For all my local readers--which pretty much means all my readers--this isn't news, but we had one helluva wind storm here in middle Ohio yesterday evening. It was, as I have been told, remnants of Hurricane Ike passing wind across the country like any uncaring septuagenarian. We all felt the force of that wind and we all found it ill.
The lame joke portion of the post now completed, I--like others--will recount my experiences with the storm.
I was outside with Hannah in the mid-afternoon. I pushed her on the backyard swingset for a while, enjoying the neatness and orderly appearance of a freshly-mown yard. The backyard does look vastly improved since the patio is completed, the tired old plant beds have been professionally shaped, mulched, and generally spruced up with new plants and new ideas. AND Lynda worked very hard last weekend to clean up some of the wrecked ground from the patio construction--tilling and turning soil, removing LOTS of rocks, putting down new grass seed. The seedlings are now shooting through the earth after days of diligent watering and what was once crusty dirt is showing a fuzz of future green.
Good times all around.
So, I was enjoying this sight, pushing Hannah on the swingset and generally relaxing. Then I decided to take H. up to the "tower" portion of the swingset. We sat up there and Hannah enjoyed feeling the rougher texture of the wooden planks and attempting to eat leaves. I just enjoyed being outside. True, the wind was blowing strongly, but I didn't think anything of it. The Midwest has always seemed to me to be very windy--compared to the much stiller wind patterns of the deeper South.
Eventually we went back inside and I started thinking about what to make everyone for dinner. I settled on a menu and began chopping potatoes and boiling water for corn. Heck, I even made a sour cream/dill dipping sauce for the chicken tenders that I was baking in the oven. By now it was clear that the strongly whipping wind tossing the trees about outside was more robust than the normal weather pattern. I checked the TV and saw that, sure enough, there was a severe wind advisory warning for the next five hours. Okay, then, strong winds.
The dramatic angle of the trees made me reconsider my nonchalance. I began to fear for the integrity of our roof, the trees, and especially the small trunks of two trees in the backyard--one of which was newly planted. Luckily, both trees were wired to sturdy stakes and bent without breaking. The same could not be said for the taller trees in the yard who were viciously tossed to and fro by extremely strong gusts.
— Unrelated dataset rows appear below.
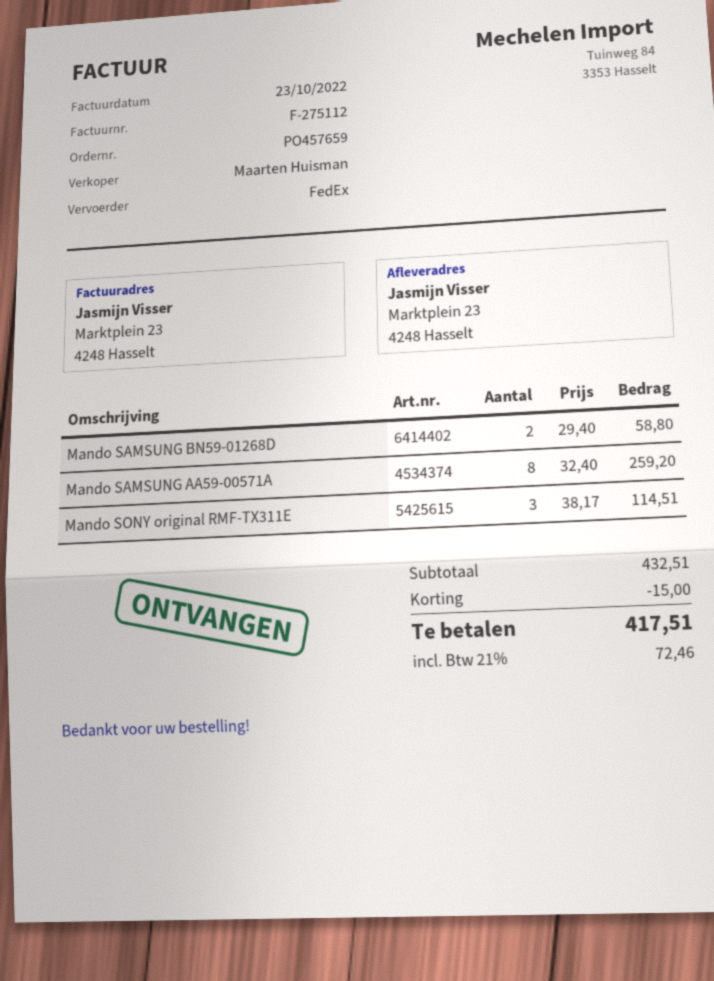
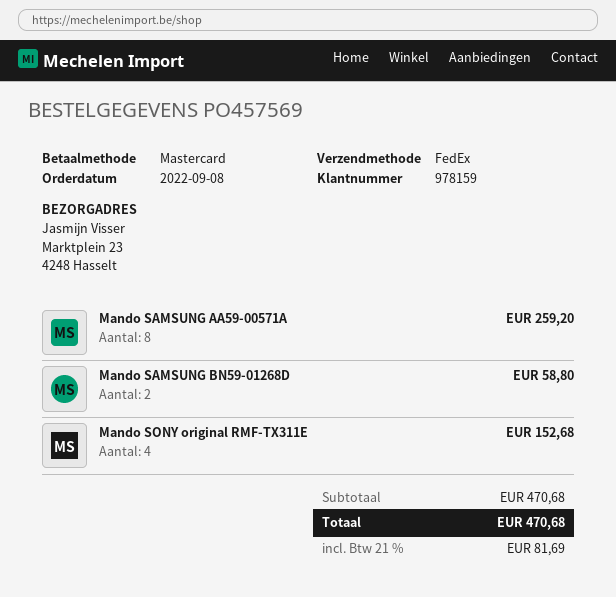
order number: PO457659 -> PO457569
Mando SONY original RMF-TX311E: 3 for 114.51 -> 4 for 152.68
subtotal: 432.51 -> 470.68
discount: 15.00 -> none
tax: 21% = 72.46 -> 21% = 81.69
total: 417.51 -> 470.68

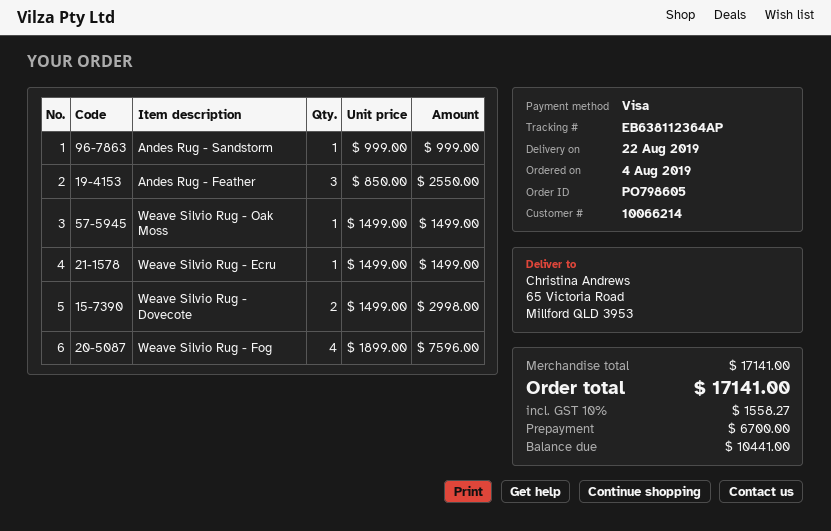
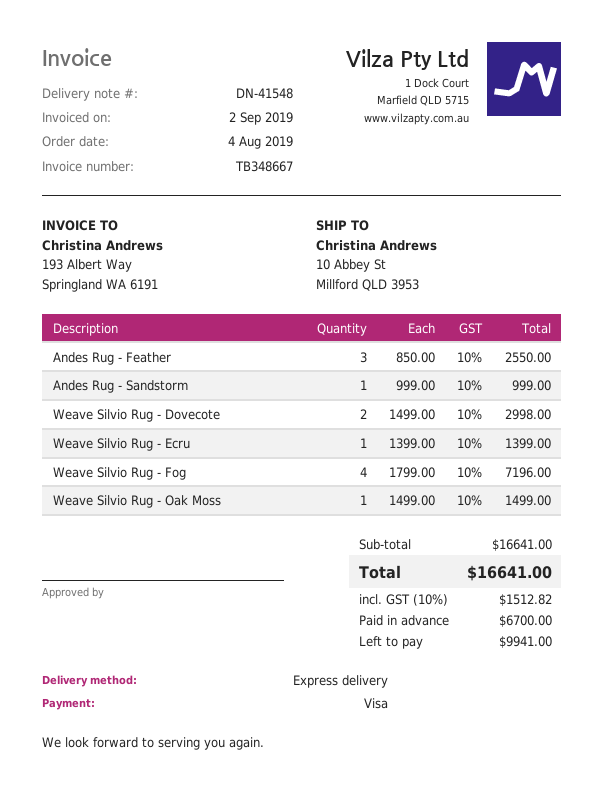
ship to: 65 Victoria Road, Millford QLD 3953 -> 10 Abbey St, Millford QLD 3953
Weave Silvio Rug - Ecru: 1 x 1499.00 = 1499.00 -> 1 x 1399.00 = 1399.00
Weave Silvio Rug - Fog: 4 x 1899.00 = 7596.00 -> 4 x 1799.00 = 7196.00
subtotal: 17141.00 -> 16641.00
tax: 10% = 1558.27 -> 10% = 1512.82
total: 17141.00 -> 16641.00
balance: 10441.00 -> 9941.00

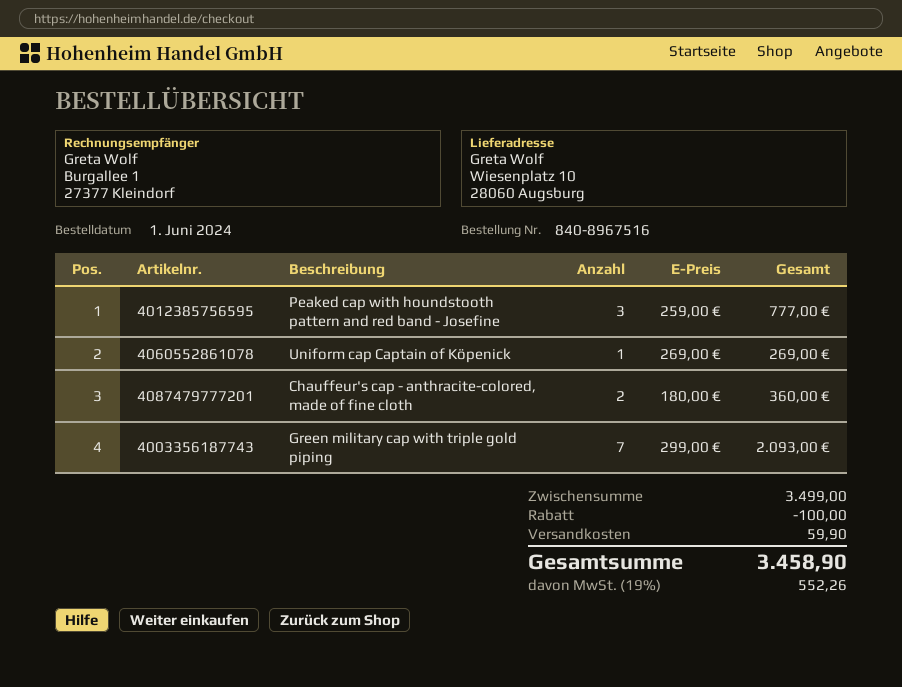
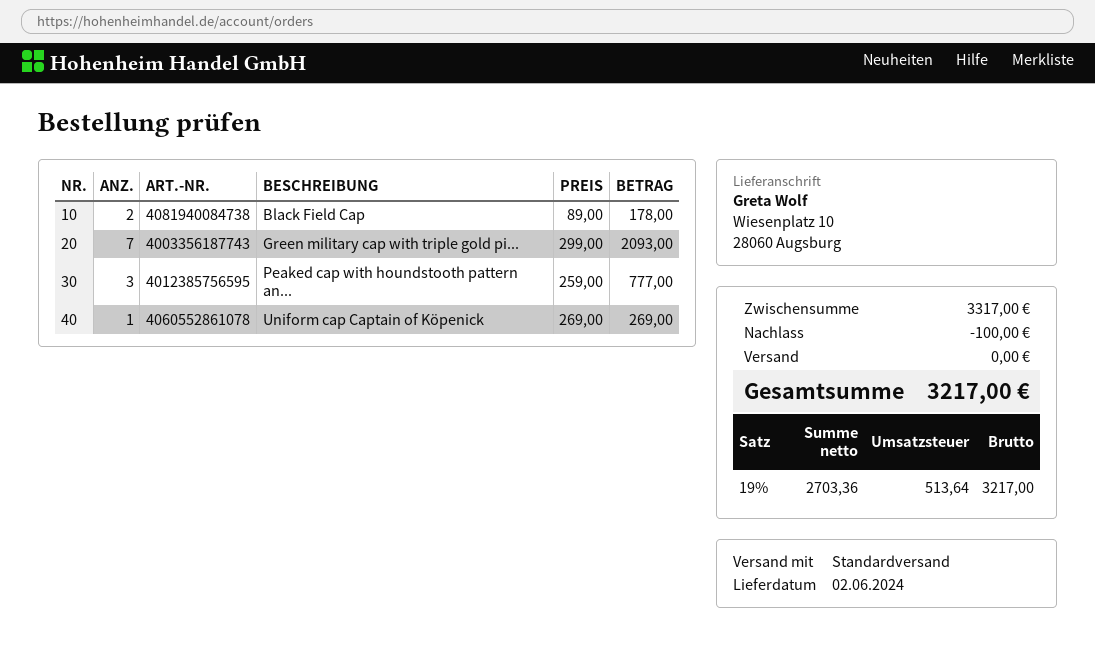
Chauffeur's cap - anthracite-colored, made of fine cloth: 2 x 180.00 = 360.00 -> none
Black Field Cap: none -> 2 x 89.00 = 178.00
subtotal: 3499.00 -> 3317.00
shipping: 59.90 -> 0.00
tax: 19% = 552.26 -> 19% = 513.64
total: 3458.90 -> 3217.00

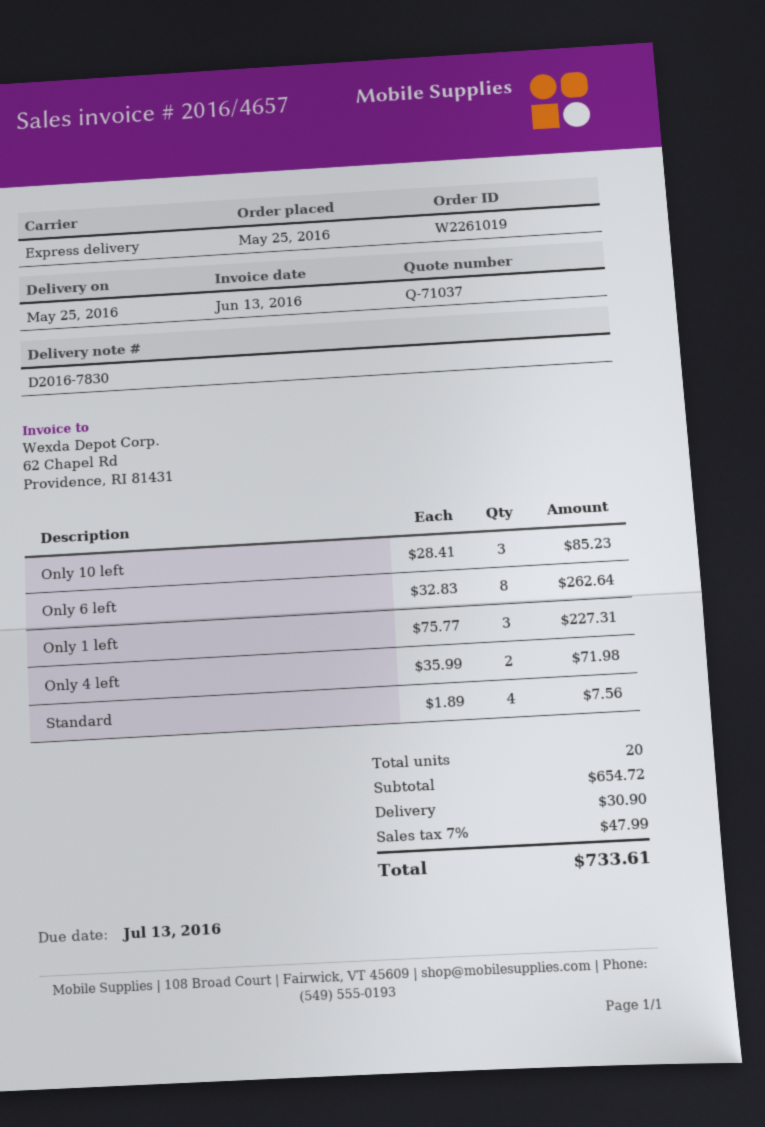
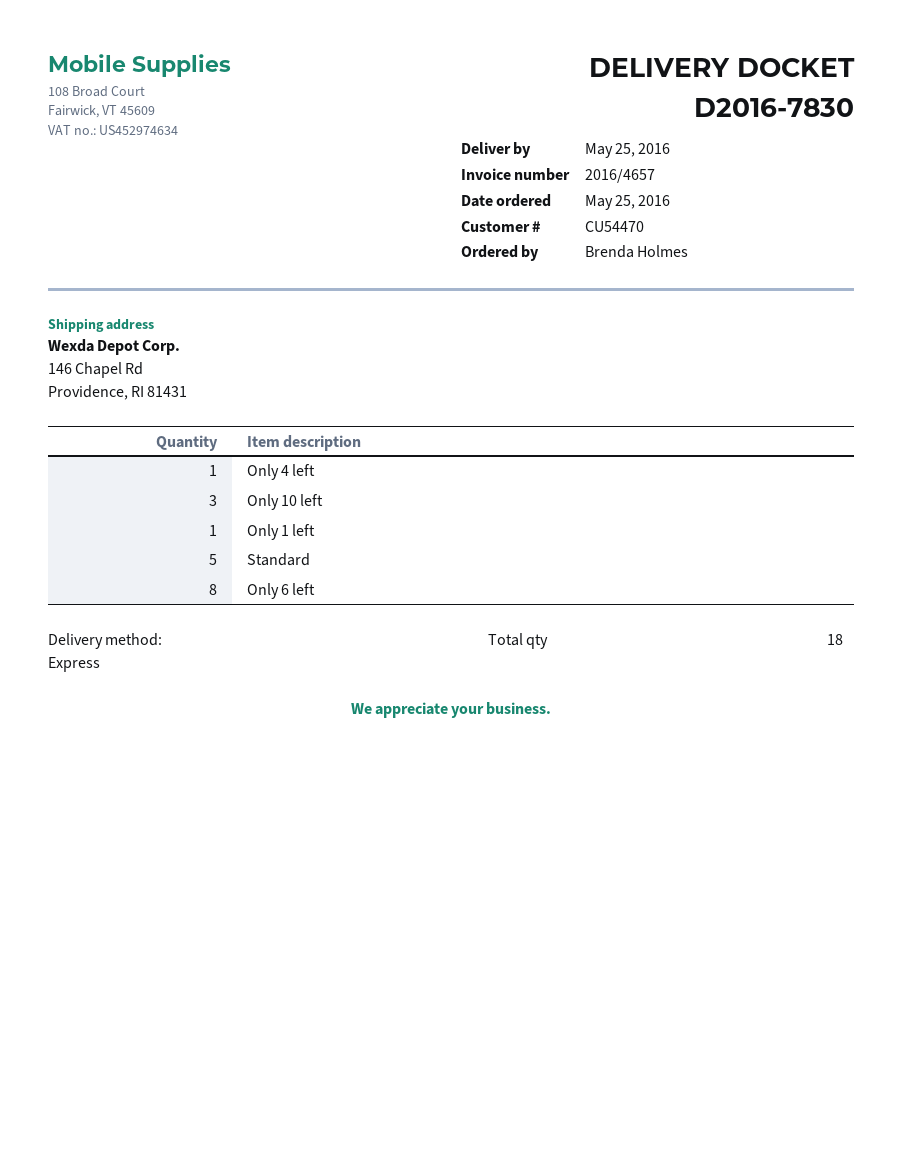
Only 1 left: 3 -> 1
Only 4 left: 2 -> 1
Standard: 4 -> 5
total quantity: 20 -> 18

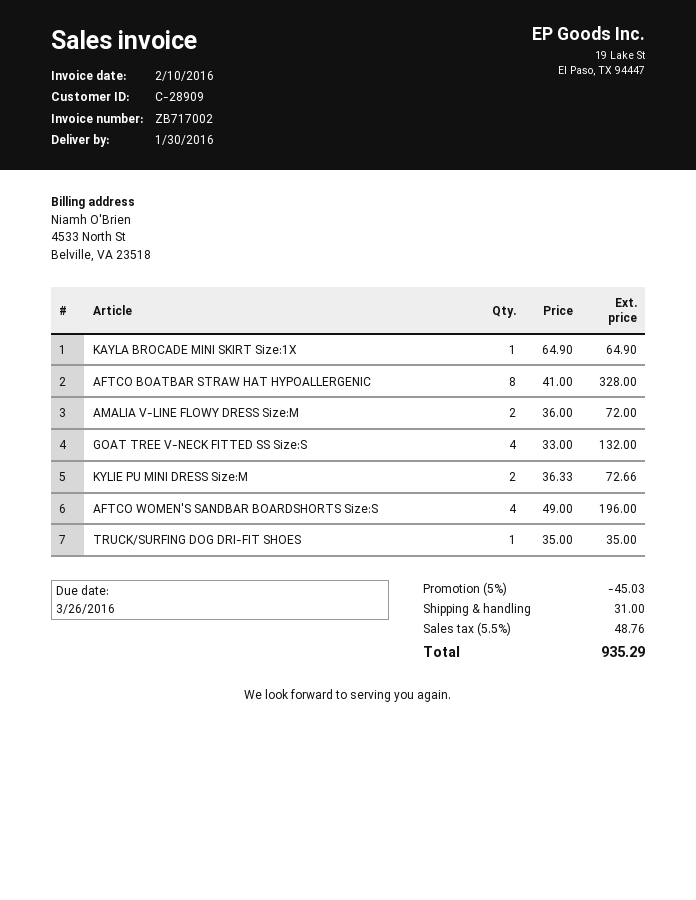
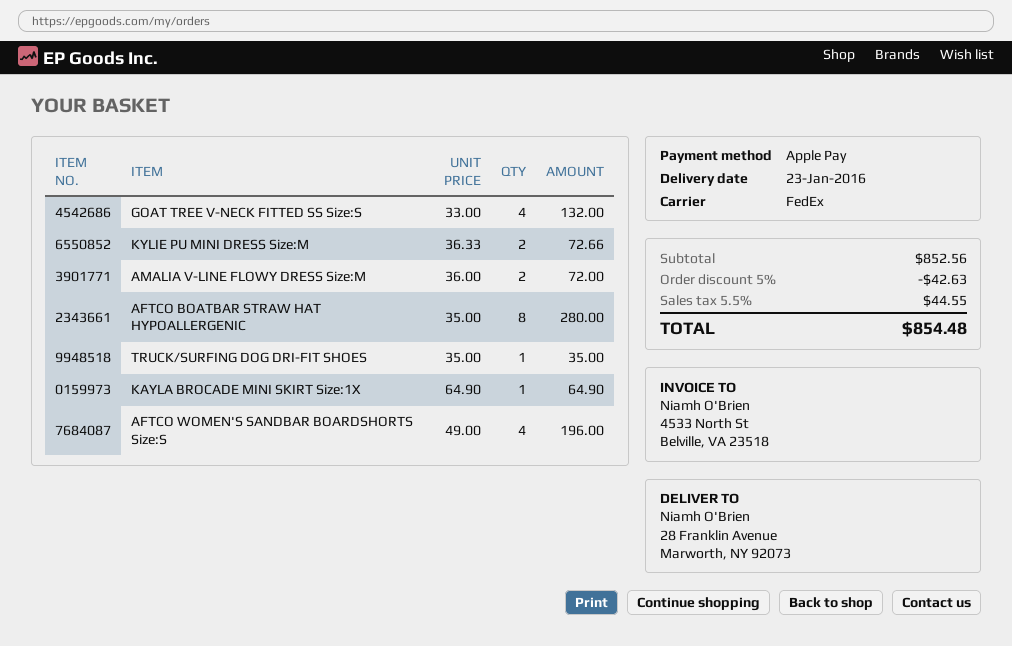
delivery date: 2016-01-30 -> 2016-01-23
AFTCO BOATBAR STRAW HAT HYPOALLERGENIC: 8 x 41.00 = 328.00 -> 8 x 35.00 = 280.00
discount: 5% = 45.03 -> 5% = 42.63
shipping: 31.00 -> none
tax: 5.5% = 48.76 -> 5.5% = 44.55
total: 935.29 -> 854.48

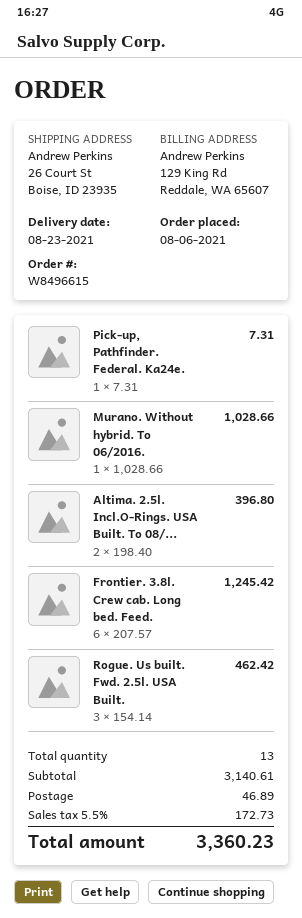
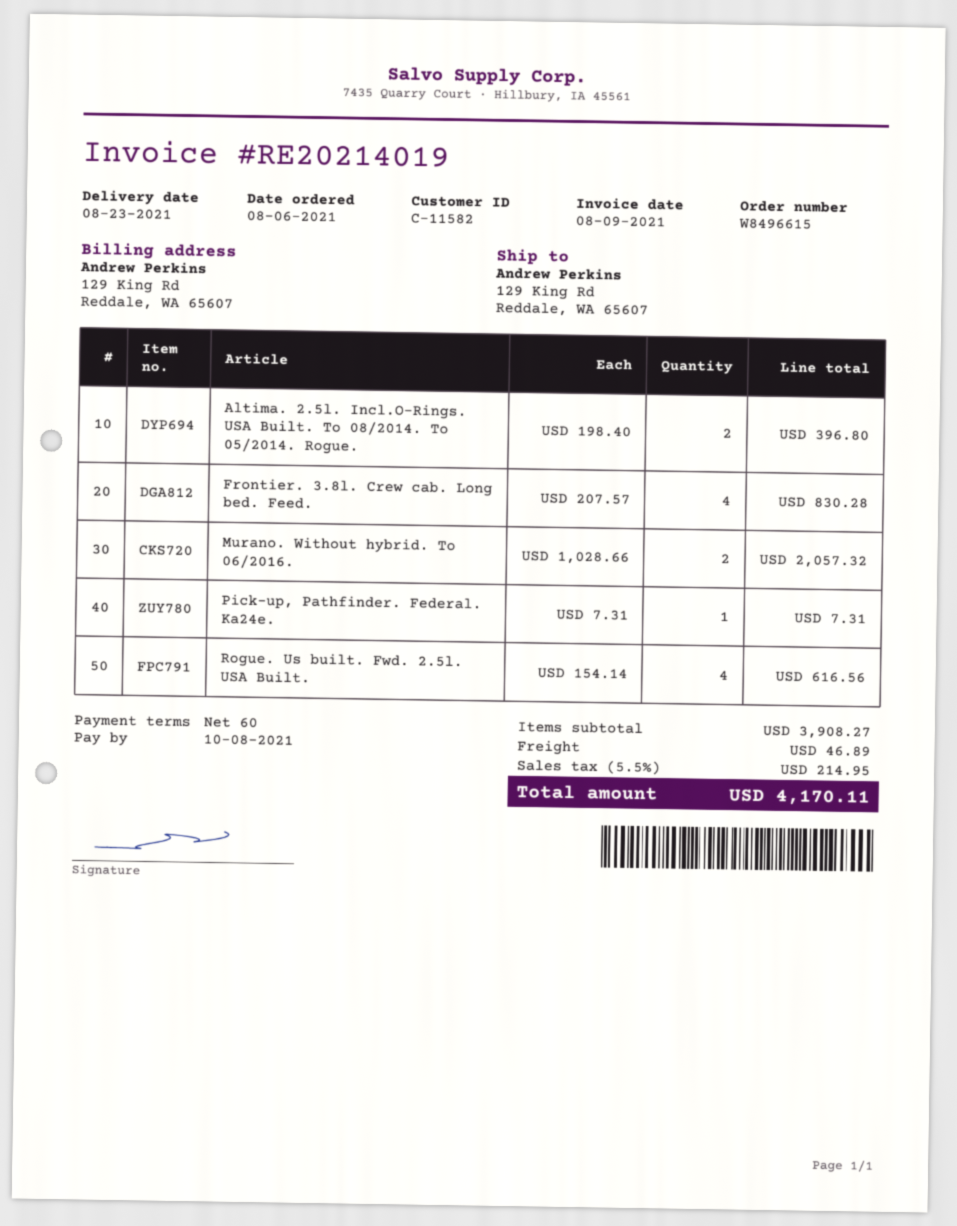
ship to: 26 Court St, Boise, ID 23935 -> 129 King Rd, Reddale, WA 65607
Murano. Without hybrid. To 06/2016.: 1 x 1028.66 = 1028.66 -> 2 x 1028.66 = 2057.32
Frontier. 3.8l. Crew cab. Long bed. Feed.: 6 x 207.57 = 1245.42 -> 4 x 207.57 = 830.28
Rogue. Us built. Fwd. 2.5l. USA Built.: 3 x 154.14 = 462.42 -> 4 x 154.14 = 616.56
subtotal: 3140.61 -> 3908.27
tax: 5.5% = 172.73 -> 5.5% = 214.95
total: 3360.23 -> 4170.11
I could see limbs down in our yard and neighbors behind us gathering up things past the fence. I decided to put our sun umbrella in the garage and to pull in the flag on the front porch. If the wind pulled them into the air, they would have made pretty damaging spear-like projectiles.
The power conked out for the first time half way through the chicken baking. Residual heat trapped inside the oven and the uniform thinness of the tenders made them perfectly edible once I got the potatoes (previously roasted) on the table with boiled corn on the cob. We ate in the evening twilight coming through the large windows. The power came back on and then off again twenty minutes later. On and then off; on and then off. It was never a long wait in between and we all had plenty of time to get the kids fed and upstairs to shower and bathe.
The only really concerning part of the ordeal for us was a banging noise that I identified as the uppermost gutter on the front of the house. The long nail-like fasteners were already a bit loose and the gusting winds had slowly pulled them further and further away from the eaves of the roof. Consequently, that gutter--which ran along the front face of the house just above three of the four bedrooms--was slapping around with each new gust. During one quick foray outside, I could see that the entirety of the gutter's long middle was loose and the whole trough was only being supported by the downspouts on either end. I was afraid that if either spout lost its grip, the long gutter might swing wildly in the wind and damage the roof or one of the windows or something. But it held together--we were lucky yet again. This morning it sagged above the house like some kind of drunken grin, but it stayed up.
In the end, we kept our power on. Our roof was fine. We had only minor limbs falling in most places. A significant limb broke off of a half-dead tree on the edge of my property beside the garage, but it just hung down without hitting the house in any way. When I got home from work today, I pulled it down easily and sawed it down into manageable pieces with my hand saw. But the tree itself is (and has been for a while) a useless, unattractive half-dead thing that resembles a broken wishbone. This storm damage will finally give me the reason I need to ask my neighbor to wield his chainsaw at it. (No, I'm not likely to use the chainsaw myself.)
The kids were out of school today due to the widespread power outages across the city. Luckily (again!) the daycare was up and running, so Lynda and I went to work as (mostly) normal. After hearing many tales of ripped up roofs and prospects of days without power, I am very thankful for the very minor inconveniences that my family has faced. And I consider that if I hadn't decided in May to cut down the large, dying tree that sat right in front of our house, I might have a very different story to tell today.